AB InBev Beats Revenue Views, But Shares Down On Inflation Challenges Anheuser-Busch InBev (NYSE: BUD) gapped lower Thursday evan as second-quarter sales topped views. Investors were in no mood for celebration as the com...

By Kate Stalter

This story originally appeared on MarketBeat

Depositphotos.com contributor/Depositphotos.com - MarketBeat

The party is back on if you use Anheuser-Busch InBev (NYSE: BUD) second-quarter sales as your benchmark.

However, investors were in no mood for celebration, sending shares of the world's biggest brewer lower following Thursday's earnings report.

The stock gapped down at the open, as AB InBev reported frothy revenue that topped pre-pandemic territory. However, with costs on the rise (a familiar refrain these days), profit failed to meet Wall Street views.

In fact, AB InBev joins other food producers citing inflationary challenges tightening the grip on profitability. For example, Nestle (OTC: NSRGY) updated its guidance - and not in a good way. The Swiss food and beverage giant had earlier said it expected greater profitability this year, but now says higher costs will lower that bottom-line number.

AB InBev earned $0.95 per share on revenue of $13.50 billion, year-over-year gains of 107% and 32% respectively.

In its full-year outlook, the company said:

  • EBITDA is expected to grow between 8-12%, while revenue growth stays ahead of that "from a healthy combination of volume and price. The outlook for FY21 reflects our current assessment of the scale and magnitude of the Covid-19 pandemic, which is subject to change as we continue to monitor ongoing developments."
  • When it comes to cost of capital, AB InBev expects the average gross debt coupon in FY21 to be approximately 4.0%.
  • The company sees pension interest expenses and accretion expenses being in the range of $140 to $160 million per quarter, dependent upon currency fluctuations.
  • AB InBev expects an effective tax rate in the range of 28% to 30%. That's an increase over 2020, which the company says is due to factors including the "phasing out of temporary Covid-19 measures and changes to tax attributes in some key markets.
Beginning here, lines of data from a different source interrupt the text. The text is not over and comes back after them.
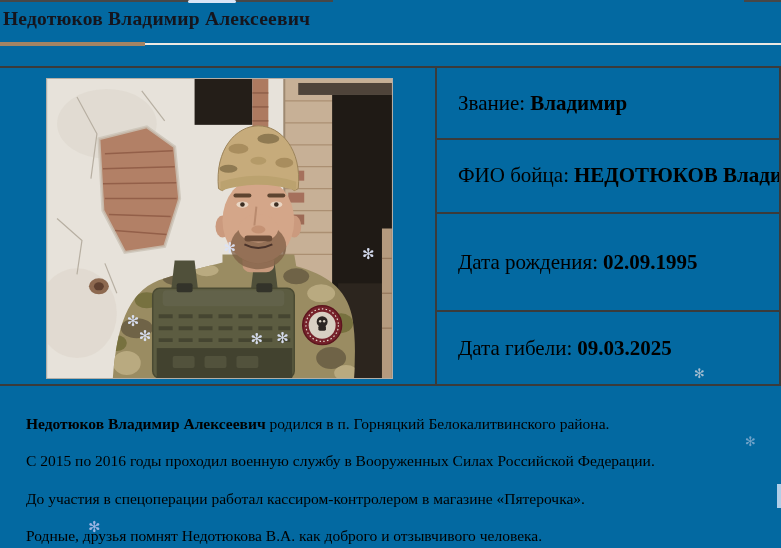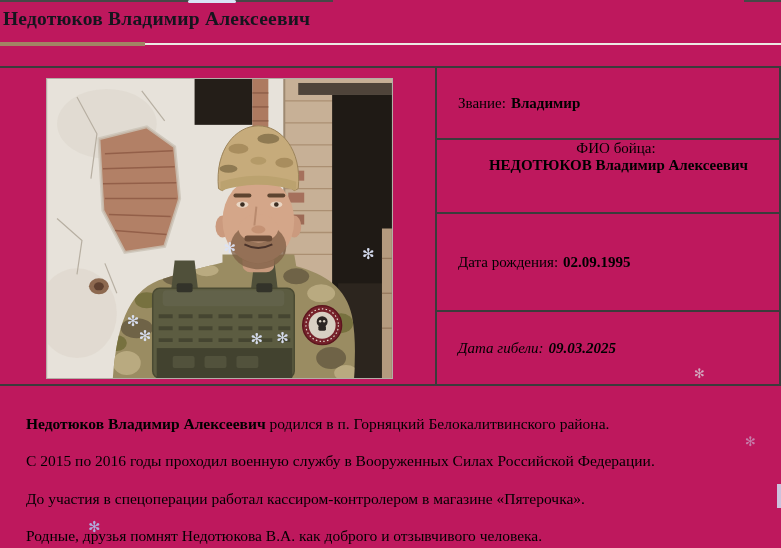"Недотюков Владимир Алексеевич" .page { background: #be185d -> #0369a1 }
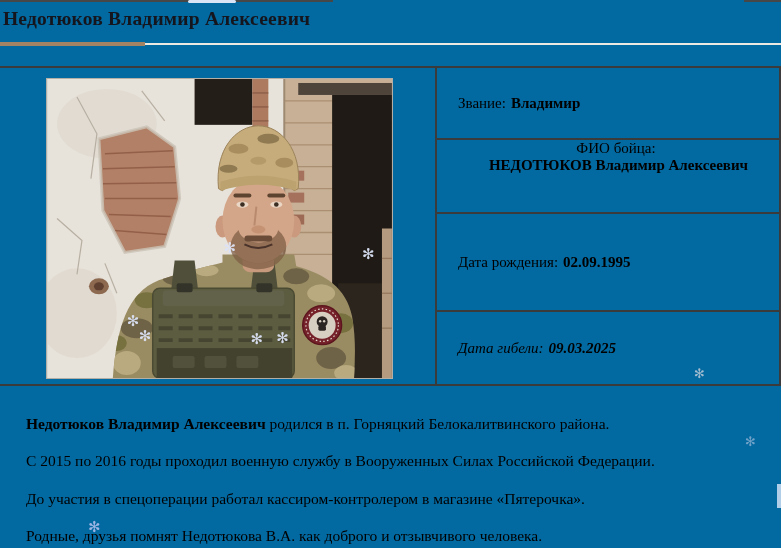"Звание:" .row { font-size: 15px -> 21px }
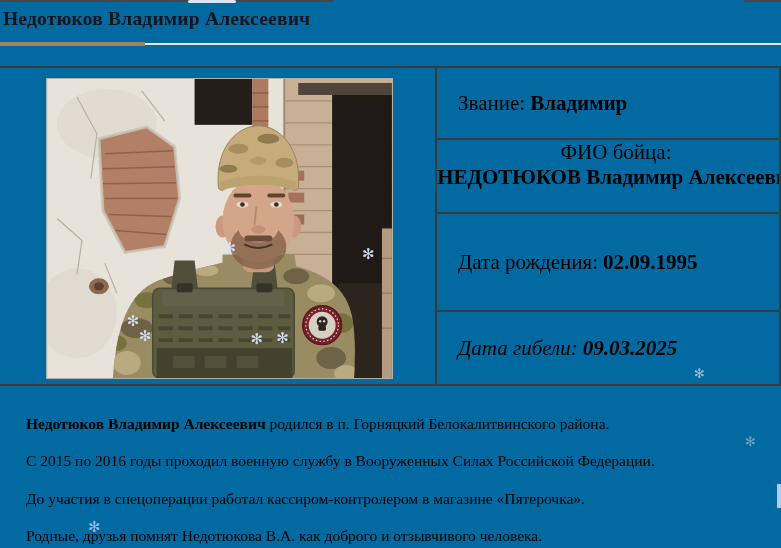"ФИО бойца:" .row.b2 { flex-direction: column -> none }
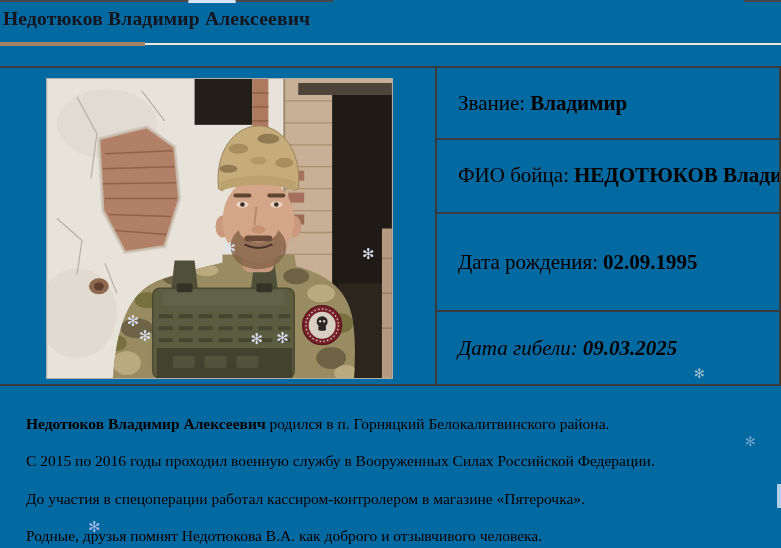"Дата гибели:" .row.b4 { font-style: italic -> none }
The ETR outlook does not consider the impact of potential future changes in legislation," the company said.
  • The company expects net capital expenditure between $4.5 and $5 billion as it boosts investment "in innovation and other consumer-centric initiatives to fuel our momentum."

In its earnings release, the company discussed some of its projects aimed at product innovation. For example, it cited the success of its Brahma Duplo Malte in Brazil, which continues to lead the core pure malt segment, leveraging the company's "prove and move" strategy.

That means fast-tracking new product development, aimed at shrinking time to launch from as much as two years, down to 100 days. To achieve that goal, the company uses local test markets to get fast customer feedback. Once the demand is proven, the company can move on the broader launch.

Thursday's earnings release also noted growth in its B2B platform, Bees, which allows small and medium-sized retailers to place orders, manage deliveries and invoices and track their ordering data.

Meanwhile, the company has also been growing direct-to-consumer online ordering and courier delivery of beer in countries where the service is allowed.

Although the stock is up 24.16% on a one-year basis, it's struggled more recently. Year-to-date, AB InBev is down 1.19%. It's down 3.15% in the past three months.

The stock has clearly struggled to emerge from the great 2020 Covid meltdown, as sales at bars, restaurants, stadiums, concerts and other outside-the-home venues declined sharply. Even soft drink companies, such as Coca-Cola (NYSE: KO), suffered the same fate for the same reason. Coke's stock has also lagged the broader market year-to-date.

AB InBev cleared a cup-with-handle base in early May, when it last reported earnings. Shares rallied to a high of $79.67 on June 15, before pulling into a new correction. The stock moved lower in six of the past seven weeks, and is now 3.4% below its 200-day moving average, meaning institutional investors were more eager to sell out than support existing positions.

Clearly, that means the stock is not a buy at this time, as it's impossible to tell how much further it may fall. As of mid-session Thursday, shares were trading at $65.27, a decline of $3.36, or 4.9%.